İç Kesim: Ordu ilinin Sahil ve Orta kesiminde okunan türküler karakter ve seyir açısında farklılıklar gösterir. İç Kesim diye tabir edilen ve Orta Anadolu Bölümü ve bu bölgeye yakın kesimlerde söylenen türküleri tanımlamak için söylenir. Bu bölümde okunan türkülerde Tokat, Reşadiye, Niksar, Almus türkülerinin etkileri, yöre türkülerinde kendini gösterir.

Bozlak Havaları

Genellikle Orta Anadolu’ya yakın kesimlerde, bu tarz havalar olmasına rağmen çok fazla örnekleri bulunmamaktadır. Bu tarz türkülerin ezgi ve ritimsel özelliklerinde Orta Anadolu Bölgesinde bulunan bazı illerin genel müzik karakterlerinden esintiler bulmak mümkündür.

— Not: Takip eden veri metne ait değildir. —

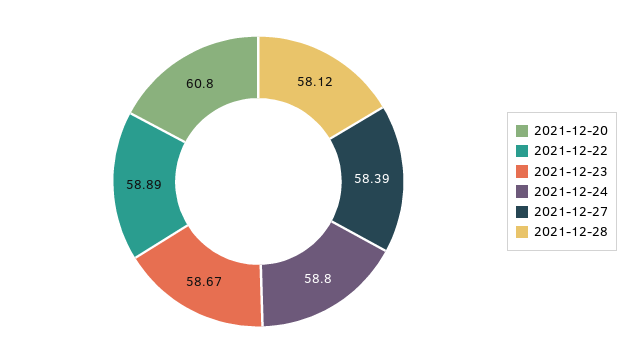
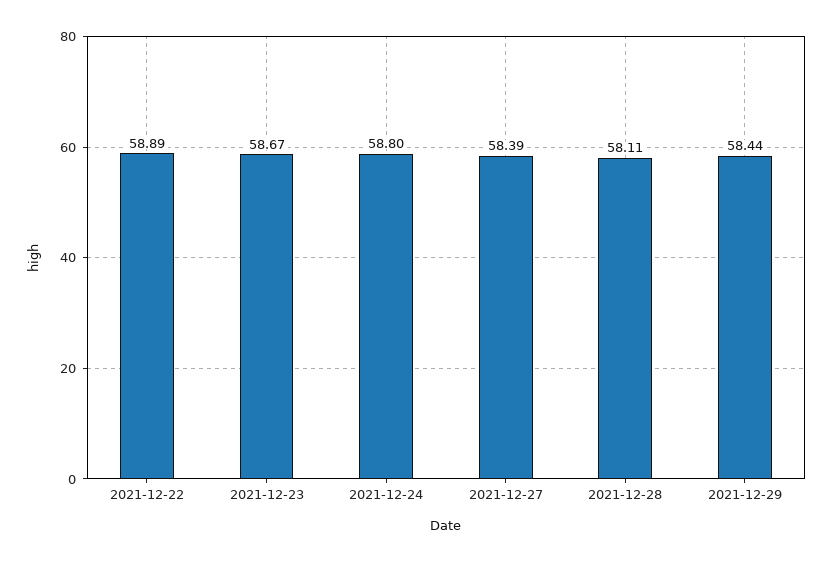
2021-12-20: 60.8 -> none
2021-12-28: 58.12 -> 58.11
2021-12-29: none -> 58.44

Bu tarz türkülere verilebilecek en önemli örnek “Ova Garibi” adıyla bilinen ve söylenen türküdür. Genellikle kırık hava ile başlayan ve daha sonra uzun havaya dönen yapısı vardır. Bu türkü yörenin geleneksel halk müziği karakterine benzemese de yöre halkı tarafından benimsenerek geleneksel türkülerinin içerisine katmıştır. Türkünün asıl adı “Uva Garibi” ve sözleri Aşık Garip’e aittir. Ordu ilinde ova bulunmamasına karşın türkünün sözlerinin yerel ağız ile söylenişiyle değişime uğramış ve anlam değişikliği olmuştur. Uva kelimesinin anlamı; ulaşılması zor, imkânsız veya şehir hayatından uzak ve dağlık yerlerde yaşamış insanları tanımlamak için kullanılan bir kelimedir.

Ordu ilinin geleneksel halk müziği içerisinde seyreden ancak; hiçbir bölgeye ait olmayan havalar bulunmaktadır. Bu havalar “Kol Bastı veya Kolcu Havaları” , “Yol Havaları” bu tarz havalar genellikle iç kesimle orta kesim arasında kalan yerlerde daha çok okunmakla birlikte; bu tür havalar bazen sahil kesiminde de duymak mümkündür.

Kol Bastı (Kolcu) Havaları

Yapılan araştırmalar sonucunda Kol bastı veya Kolcu Havaları’nın iki türlü anlatımla ortaya çıktığı söylenmektedir.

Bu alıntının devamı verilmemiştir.